Fabio Sabatini@FabbioSabatini

🧵Se vi è capitato di vedere immagini o video generati da AI in cui Zelensky sniffa cocaina seduto su un water d'oro, dovete sapere che a produrli è un'agenzia del Cremlino già sanzionata dal governo americano, che oggi cura la propaganda elettorale di Orbán. L'intera campagna di Fidesz ruota intorno a una minaccia che non esiste: un attacco militare dell'Ucraina all'Ungheria. Il 12 aprile in Ungheria si terranno le elezioni. Orbán è in svantaggio di circa 20 punti nei sondaggi indipendenti e rischia di perdere il potere dopo 16 anni di controllo autoritario del Paese. Russia, Trump e l'estrema destra europea stanno cercando di impedirlo con ogni mezzo. La posta in gioco è altissima. Putin rischia di perdere la sua quinta colonna a Bruxelles, che gli serve per logorare dall'interno l'Unione Europea e sabotare il sostegno europeo all'Ucraina. Per Trump, la sopravvivenza di Orbán è un tassello di un progetto più ampio: spingere l'Europa verso la destra radicale e populista, favorendo la dissoluzione del progetto europeo. Anche Meloni e Salvini sostengono apertamente Orbán, schierando il nostro paese al fianco di autocrazie che vedono nelle democrazie liberali europee il proprio principale nemico.
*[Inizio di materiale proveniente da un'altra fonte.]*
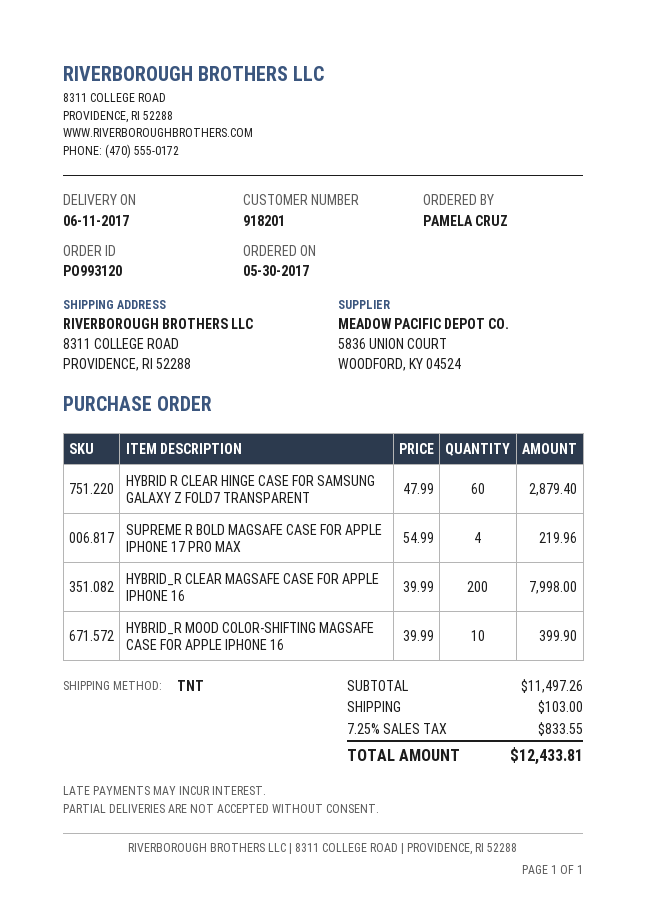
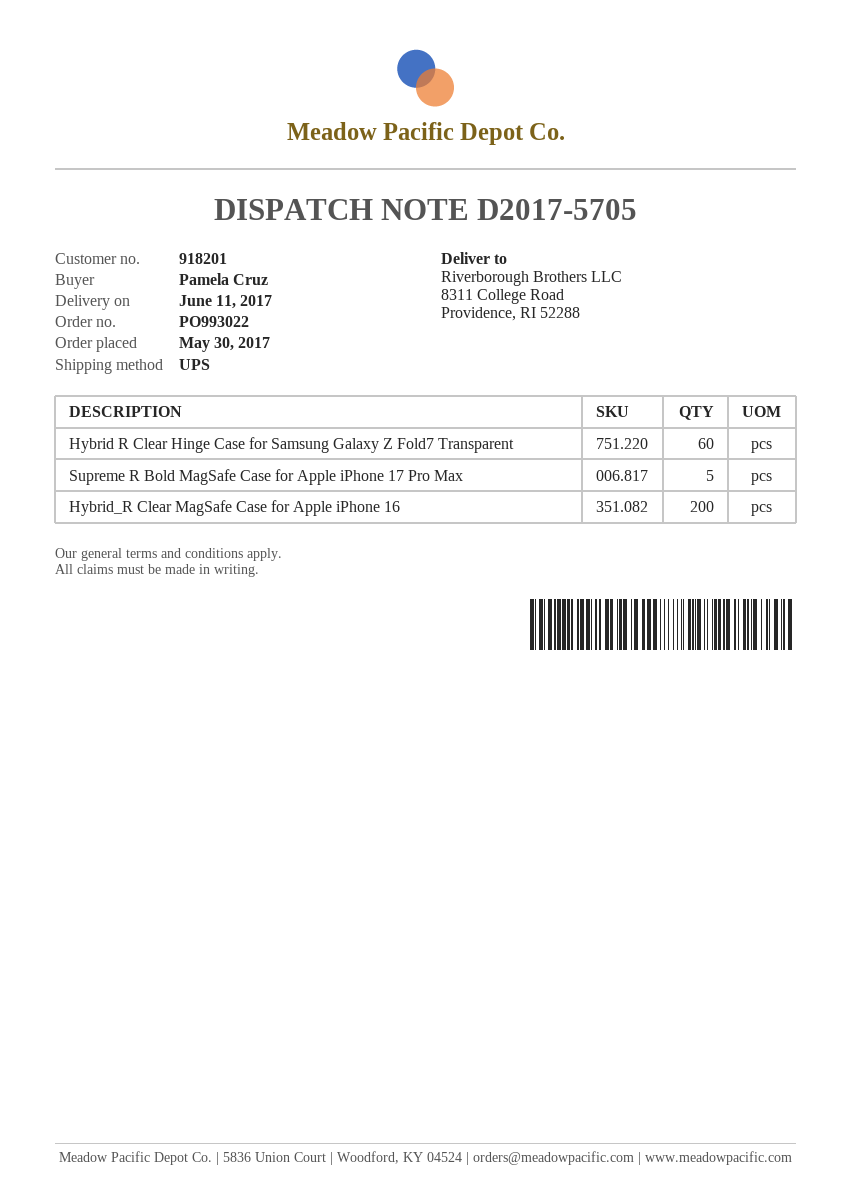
order number: PO993120 -> PO993022
shipping method: TNT -> UPS
SUPREME R BOLD MAGSAFE CASE FOR APPLE IPHONE 17 PRO MAX: 4 -> 5
HYBRID_R MOOD COLOR-SHIFTING MAGSAFE CASE FOR APPLE IPHONE 16: 10 -> none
Contro gli interessi italiani. Più che sovranismo, è il suo contrario: asservimento a potenze straniere ostili. Nel nuovo post sul mio blog racconto cosa sta succedendo davvero in Ungheria e perché l’esito delle elezioni influenzerà anche il nostro futuro. La campagna ungherese è un modello che l'internazionale autoritarista di Putin e Trump può replicare ovunque, Italia compresa. Il link è nel primo commento.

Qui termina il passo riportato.